Historia y cultura del objeto

Caminar mirando el móvil no solo te distrae: la ciencia demuestra que altera tu forma de andar y dispara

Un estudio en PLOS ONE confirma que usar el smartphone mientras caminamos modifica la marcha, aumenta la torpeza y eleva los niveles de cortisol. Dejar el teléfono en casa se convierte en una intervención restauradora respaldada por evidencia.

Publicado el 22 de agosto de 2026, 16:55 hs

Manos usando un teléfono con interfaz de bloques de color en un escritorio doméstico de estudio, plano medio documental

Vivimos con un apéndice digital en la mano, pero la hiperconectividad que nos prometía hacernos la vida más fácil ha terminado convirtiéndose en un goteo constante de notificaciones, estímulos y exigencias atencionales. Ante la saturación, una receta analógica tan antigua como salir a caminar sin llevar el smartphone en el bolsillo se está posicionando no solo como un hábito de bienestar, sino como una intervención con sólido respaldo clínico.

Aunque creemos que controlamos perfectamente la multitarea y que podemos andar mientras usamos el teléfono sin problema, la realidad es que nuestro cerebro y nuestro sistema motor discrepan profundamente. Un estudio publicado en PLOS ONE demostró que utilizar el smartphone mientras caminamos altera nuestra marcha: los peatones conectados reducen la velocidad, acortan la longitud del paso, aumentan la variabilidad y el tiempo de apoyo. Caminamos con más torpeza y cautela porque el cerebro se ve obligado a dividir sus recursos entre la pantalla y el hecho de mantenernos en pie y en dirección recta.

Esta carga cognitiva doble no solo nos hace más propensos a los tropiezos al deteriorar el equilibrio dinámico, sino que boicotea el propósito mismo del paseo. La investigación reciente de la Universidad de Auckland documentó cómo caminar interactuando con el móvil provoca picos de cortisol, la hormona del estrés, revirtiendo por completo las mejoras del estado de ánimo que tradicionalmente se asocian a dar un paseo.

Sabemos que para conseguir esa bajada real de tensión tras un uso intensivo de pantallas, bastan caminatas breves de entre 10 y 15 minutos, siempre y cuando se hagan sin notificaciones ni auriculares. De lo contrario, lo único que hacemos es retroalimentar todo el circuito.

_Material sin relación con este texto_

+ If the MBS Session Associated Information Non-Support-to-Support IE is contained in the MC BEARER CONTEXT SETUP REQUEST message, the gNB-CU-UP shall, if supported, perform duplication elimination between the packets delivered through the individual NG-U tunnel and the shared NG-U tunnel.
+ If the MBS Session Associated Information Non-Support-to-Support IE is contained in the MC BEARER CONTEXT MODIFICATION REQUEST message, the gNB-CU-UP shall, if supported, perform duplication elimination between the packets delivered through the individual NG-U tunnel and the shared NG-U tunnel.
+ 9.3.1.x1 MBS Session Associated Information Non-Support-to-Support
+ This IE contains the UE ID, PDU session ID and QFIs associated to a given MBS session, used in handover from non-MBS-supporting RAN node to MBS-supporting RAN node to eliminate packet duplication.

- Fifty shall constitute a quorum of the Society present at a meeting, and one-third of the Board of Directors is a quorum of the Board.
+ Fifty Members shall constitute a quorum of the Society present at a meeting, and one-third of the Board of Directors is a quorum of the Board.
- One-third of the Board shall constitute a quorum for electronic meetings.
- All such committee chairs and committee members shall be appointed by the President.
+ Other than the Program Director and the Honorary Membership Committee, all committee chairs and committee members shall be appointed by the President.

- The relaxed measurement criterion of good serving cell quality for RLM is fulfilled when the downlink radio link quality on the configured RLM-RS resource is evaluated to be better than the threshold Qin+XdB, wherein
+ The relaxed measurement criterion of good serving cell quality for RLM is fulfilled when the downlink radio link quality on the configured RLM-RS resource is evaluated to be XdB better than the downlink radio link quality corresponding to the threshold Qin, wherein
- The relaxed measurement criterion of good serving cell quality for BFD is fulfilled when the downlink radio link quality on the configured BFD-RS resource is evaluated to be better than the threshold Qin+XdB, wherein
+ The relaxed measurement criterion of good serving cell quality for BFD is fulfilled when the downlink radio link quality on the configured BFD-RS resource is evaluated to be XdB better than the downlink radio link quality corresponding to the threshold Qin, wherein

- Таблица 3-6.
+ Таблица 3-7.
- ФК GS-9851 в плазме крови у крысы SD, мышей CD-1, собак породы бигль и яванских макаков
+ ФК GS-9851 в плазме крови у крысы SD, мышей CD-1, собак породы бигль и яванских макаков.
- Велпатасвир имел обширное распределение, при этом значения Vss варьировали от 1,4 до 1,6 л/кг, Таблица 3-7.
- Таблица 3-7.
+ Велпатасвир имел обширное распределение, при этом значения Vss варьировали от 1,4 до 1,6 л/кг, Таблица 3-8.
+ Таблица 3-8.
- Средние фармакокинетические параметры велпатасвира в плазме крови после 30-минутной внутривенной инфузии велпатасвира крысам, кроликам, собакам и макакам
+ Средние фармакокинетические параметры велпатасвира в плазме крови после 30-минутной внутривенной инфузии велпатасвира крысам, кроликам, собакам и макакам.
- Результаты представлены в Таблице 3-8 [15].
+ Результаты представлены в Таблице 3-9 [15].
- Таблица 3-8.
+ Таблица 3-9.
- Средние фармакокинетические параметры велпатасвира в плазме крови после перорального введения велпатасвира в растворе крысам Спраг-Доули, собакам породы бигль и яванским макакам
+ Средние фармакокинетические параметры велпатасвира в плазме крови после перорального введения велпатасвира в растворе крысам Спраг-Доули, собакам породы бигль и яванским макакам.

El debate sobre cuánto tiempo de pantalla es excesivo lleva años sobre la mesa, pero los datos epidemiológicos y los ensayos clínicos empiezan a dibujar líneas rojas bastante claras. Los análisis de grandes muestras poblacionales sitúan el umbral de riesgo en torno a las tres o cuatro horas diarias. A partir de esa barrera, se observa un aumento marcado en la prevalencia de síntomas depresivos y estrés crónico.

Reducir ese impacto no requiere necesariamente volvernos ermitaños digitales. Ensayos controlados clásicos han demostrado que limitar el uso de redes sociales a media hora diaria durante tres semanas es suficiente para reducir de forma drástica los sentimientos de soledad y depresión. Quienes van un paso más allá y se someten a la "semana sin smartphone" experimentan picos notables de satisfacción vital. Las revisiones sistemáticas confirman que incluso las pausas cortas o las reducciones parciales, como desactivar las notificaciones y establecer topes de una o dos horas, producen mejoras medibles en la calidad del sueño y el bienestar subjetivo.

Caminar sin el móvil es el primer paso, pero el lugar donde lo hacemos multiplica los beneficios. Desde finales de los años ochenta, la teoría de la restauración de la atención sostiene que los entornos naturales permiten a nuestro cerebro recuperarse de la fatiga cognitiva que generan los entornos urbanos y las pantallas. La evidencia experimental respalda esta idea con datos neurobiológicos: tras hacer paseos de cuarenta minutos en la naturaleza frente a entornos urbanos equivalentes, los resultados son contundentes. Se vio claramente que caminar por espacios verdes sin distracciones digitales mejora la atención ejecutiva y apaga las áreas del cerebro asociadas a la rumiación, como la corteza prefrontal subgenual.

En definitiva, dejar el móvil en casa y perderse un rato en un parque no es simplemente una desconexión. Es una forma de recuperar el control de nuestra atención fragmentada en una época que parece diseñada para robárnosla constantemente. El diseño de los objetos que usamos a diario —ese teléfono que cabe en el bolsillo y que vibra cada pocos minutos— moldea nuestra cultura material y nuestra forma de habitar la ciudad. Reconocer ese impacto es el primer paso para empezar a caminar de otra manera.